Deep reinforcement learning enables better bias control in benchmark for virtual screening.
Journal:
Computers in biology and medicine
Published Date:
Feb 15, 2024
Abstract
Virtual screening (VS) has been incorporated into the paradigm of modern drug discovery. This field is now undergoing a new wave of revolution driven by artificial intelligence and more specifically, machine learning (ML). In terms of those out-of-the-box datasets for model training or benchmarking, their data volume and applicability domain are limited. They are suffering from the biases constantly reported in the ML application. To address these issues, we present a novel benchmark named MUBD. The utilization of synthetic decoys (i.e., presumed inactives) is the main feature of MUBD, where deep reinforcement learning was leveraged for bias control during decoy generation.
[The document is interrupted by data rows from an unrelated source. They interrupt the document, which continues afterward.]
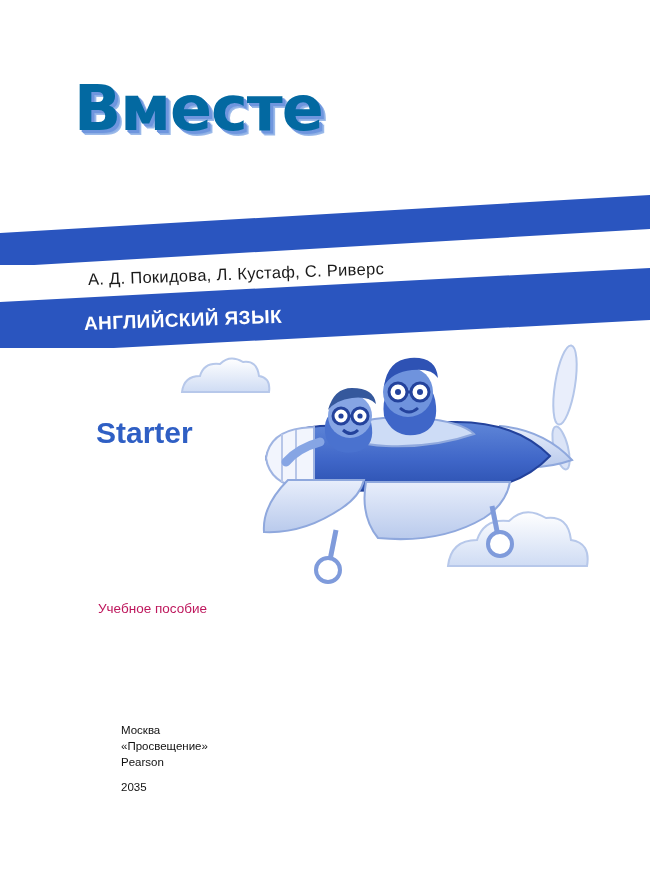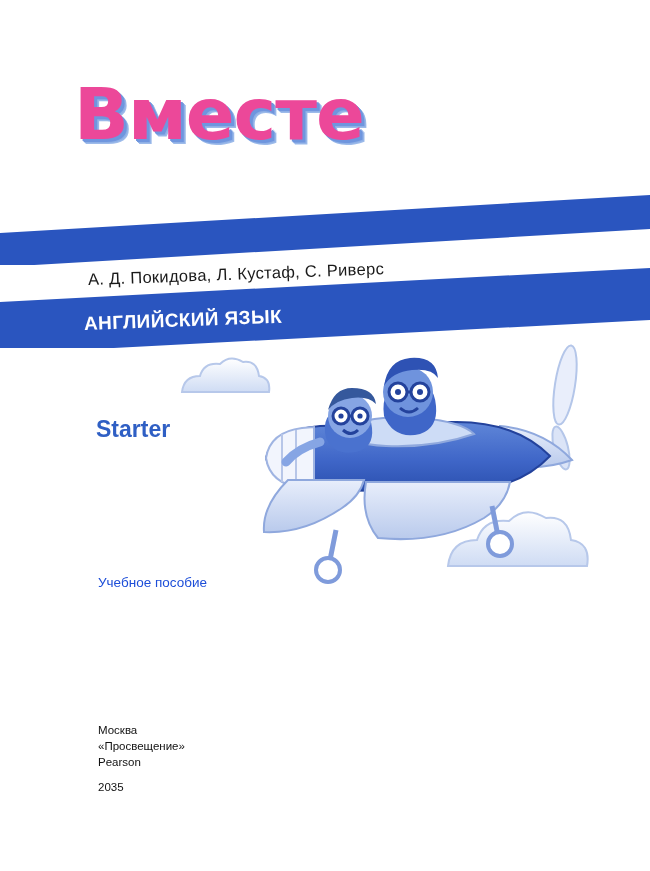"Вместе" .title-text { color: #ec4899 -> #0369a1; font-size: 72px -> 62px }
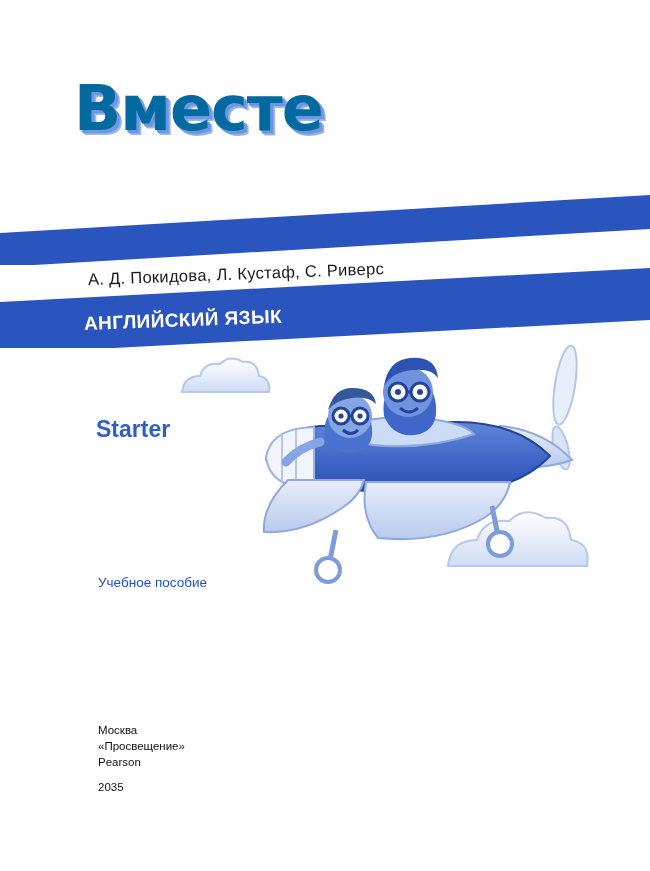"Starter" .level { font-size: 23px -> 30px }
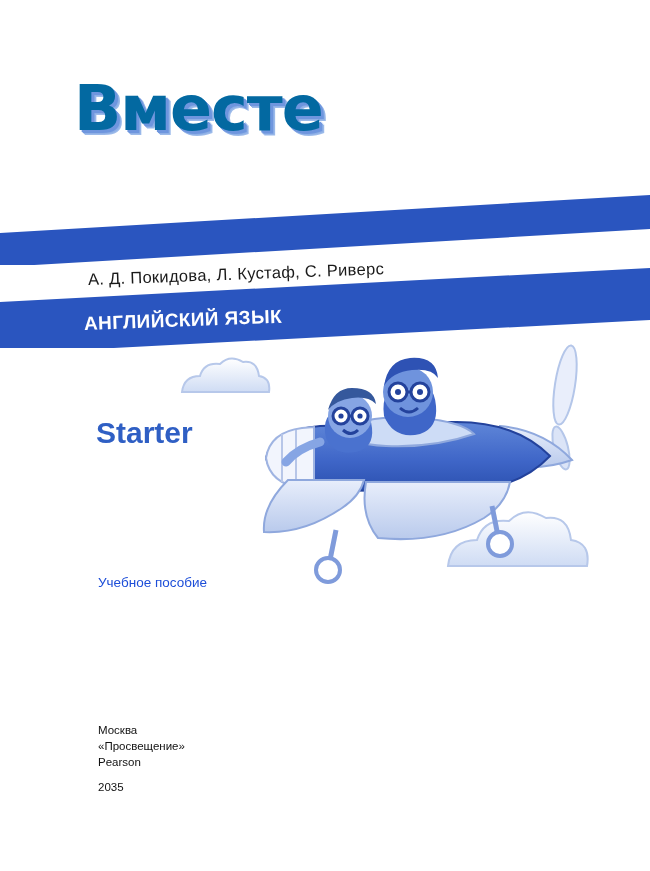"Учебное пособие" .manual { color: #1d4ed8 -> #be185d; top: 575px -> 601px }
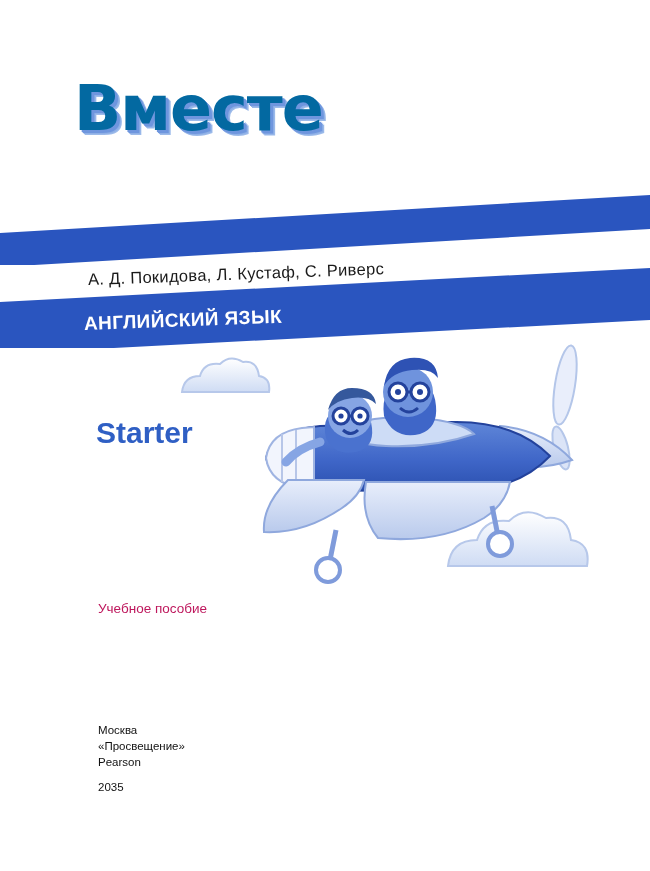"Москва" .imprint div { margin-left: none -> 23px }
Then, we carried out extensive validations on this new benchmark. First, we confirmed that MUBD was superior to the classical benchmarks in control of domain bias, artificial enrichment bias and analogue bias. Moreover, we found that the assessment of ML models based on MUBD was less biased as revealed by the analysis of asymmetric validation embedding bias. In addition, MUBD showed better setting of benchmarking challenge for deep learning models compared with NRLiSt-BDB. Overall, we have proven that MUBD is the close-to-ideal benchmark for VS. The computational tool is publicly available for the easy extension of MUBD.